• Activity
Search the entries for the word "Chain". Copy each line in which it is found.
▬▬▬▬▬▬▬▬▬▬
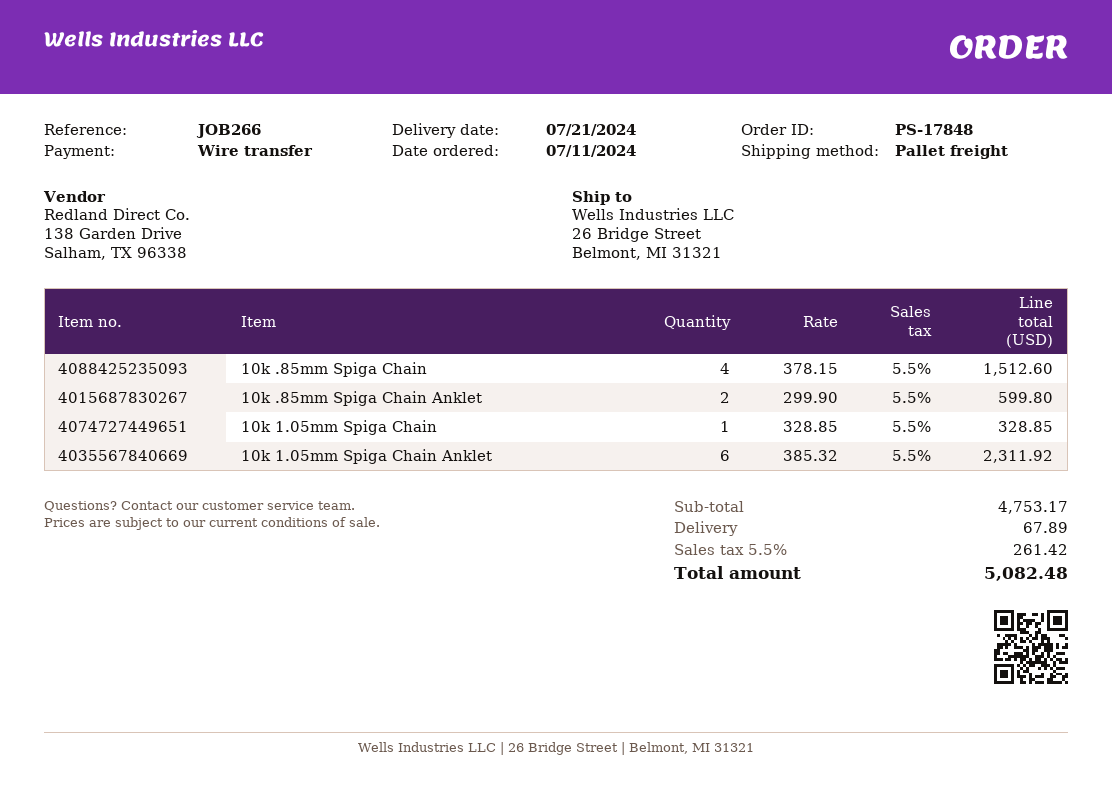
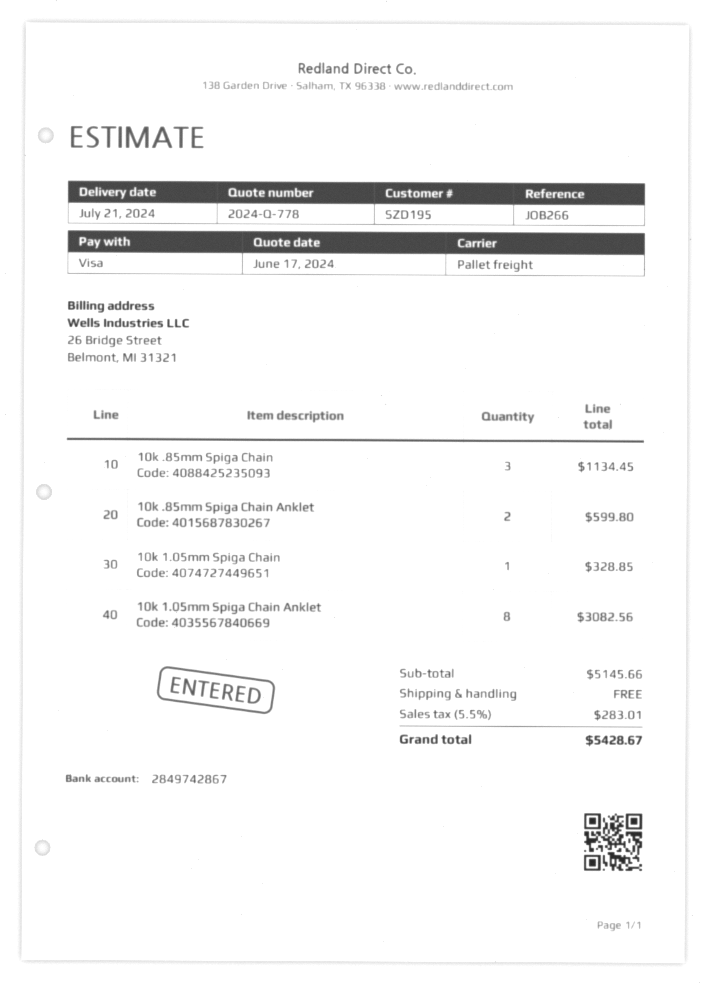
payment method: bank transfer -> Visa
10k .85mm Spiga Chain: 4 for 1512.60 -> 3 for 1134.45
10k 1.05mm Spiga Chain Anklet: 6 for 2311.92 -> 8 for 3082.56
subtotal: 4753.17 -> 5145.66
shipping: 67.89 -> 0.00
tax: 5.5% = 261.42 -> 5.5% = 283.01
total: 5082.48 -> 5428.67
▬▬▬▬▬▬▬▬▬▬
• Response to the task
10k .85mm Spiga Chain: 4 for 1512.60 -> 3 for 1134.45
10k 1.05mm Spiga Chain Anklet: 6 for 2311.92 -> 8 for 3082.56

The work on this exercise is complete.